Ok, I did try with both configuration files, but both fails:

  • https://github.com/sylvaticus/BetaML.jl/actions/runs/167436322

  • https://github.com/sylvaticus/BetaML.jl/actions/runs/167422408

    cache binder build on mybinder .org
    Run machine-learning-apps/repo2docker-action@0.2
    with:
    NO_PUSH: true
    MYBINDERORG_TAG: refs/heads/master
    /usr/bin/docker run --name d3182da6922129476ea924e1b26bc2d7e1_fd7017 --label 3888d3 --workdir /github/workspace --rm -e INPUT_NO_PUSH -e INPUT_MYBINDERORG_TAG -e INPUT_DOCKER_USERNAME -e INPUT_DOCKER_PASSWORD -e INPUT_DOCKER_REGISTRY -e INPUT_IMAGE_NAME -e INPUT_NOTEBOOK_USER -e INPUT_LATEST_TAG_OFF -e INPUT_ADDITIONAL_TAG -e INPUT_BINDER_CACHE -e INPUT_PUBLIC_REGISTRY_CHECK -e INPUT_NO_GIT_PUSH -e HOME -e GITHUB_JOB -e GITHUB_REF -e GITHUB_SHA -e GITHUB_REPOSITORY -e GITHUB_REPOSITORY_OWNER -e GITHUB_RUN_ID -e GITHUB_RUN_NUMBER -e GITHUB_ACTOR -e GITHUB_WORKFLOW -e GITHUB_HEAD_REF -e GITHUB_BASE_REF -e GITHUB_EVENT_NAME -e GITHUB_SERVER_URL -e GITHUB_API_URL -e GITHUB_GRAPHQL_URL -e GITHUB_WORKSPACE -e GITHUB_ACTION -e GITHUB_EVENT_PATH -e RUNNER_OS -e RUNNER_TOOL_CACHE -e RUNNER_TEMP -e RUNNER_WORKSPACE -e ACTIONS_RUNTIME_URL -e ACTIONS_RUNTIME_TOKEN -e ACTIONS_CACHE_URL -e GITHUB_ACTIONS=true -e CI=true -v “/var/run/docker.sock”:"/var/run/docker.sock" -v “/home/runner/work/_temp/_github_home”:"/github/home" -v “/home/runner/work/_temp/_github_workflow”:"/github/workflow" -v “/home/runner/work/BetaML.jl/BetaML.jl”:"/githu:-/b/workspace" 3888d3:182da6922129476ea924e1b26bc2d7e1
    Validate Information
    Build Image Without Pushing
    usage: jupyter-repo2docker [-h] [–config CONFIG] [–json-logs]
    [–image-name IMAGE_NAME] [–ref REF] [–debug]
    [–no-build]
    [–build-memory-limit BUILD_MEMORY_LIMIT]
    [–no-run] [–publish PORTS] [–publish-all]
    [–no-clean] [–push] [–volume VOLUMES]
    [–user-id USER_ID] [–user-name USER_NAME]
    [–env ENVIRONMENT] [–editable]
    [–target-repo-dir TARGET_REPO_DIR]
    [–appendix APPENDIX] [–subdir SUBDIR] [–version]
    [–cache-from CACHE_FROM]
    repo …
    jupyter-repo2docker: error: argument --image-name: ‘sylvaticus/BetaML.jl:3935d5e0eadb’ is not a valid docker image name. Image namemust start with an alphanumeric character andcan then use _ . or - in addition to alphanumeric.

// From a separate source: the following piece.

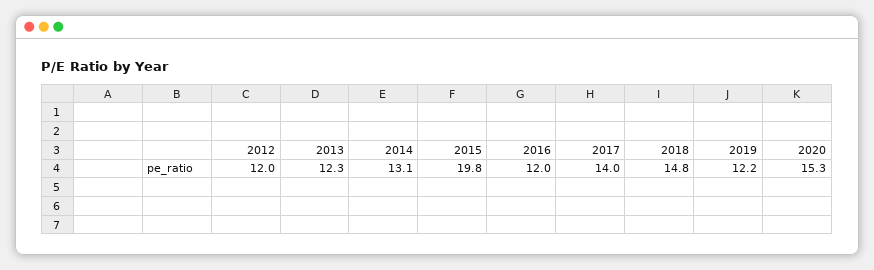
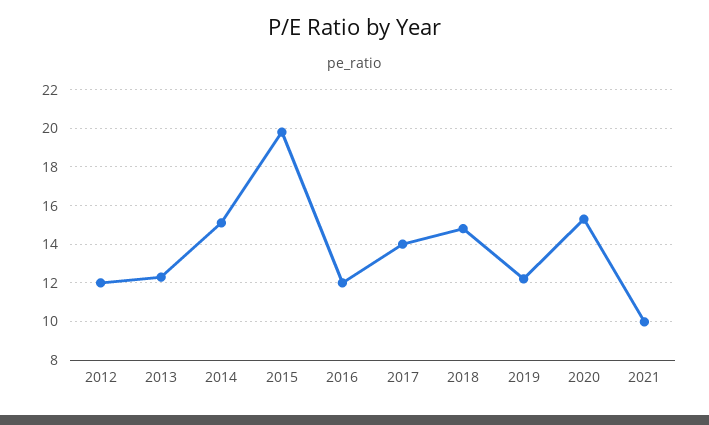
2014: 13.1 -> 15
2021: none -> 10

I’m not sure that they are in the Dockerfile used by the repo sent to binder. If you removed the Dockerfile, does it work?

as a general rule, repo2docker assumes that if you have a Dockerfile in your repository, you are an advanced user and so it does a lot less decision-making for you, so no I don’t believe it changes anything in the Dockerfile if you provide your own Dockerfile (which is why we documented all the steps you must manually take in that case)

1 Like

I think there is a misunderstanding, when I run repo2docker there NO dockerfile. repo2docker is used to build a docker image. Only After that I add a file /binder/Dockerfile to the repo referring to the Docker image just pushed. Do you think this also poses a problem for me somehow? I am using /binder/Dockerfile only to “cache” things for BinderHub but things are built without referring to a Dockerfile

Indeed I am now confused :slight_smile:

mmm - so you’re taking the Dockerfile that is generated by repo2docker (e.g. with -no-build) and then just putting in the repository for reference?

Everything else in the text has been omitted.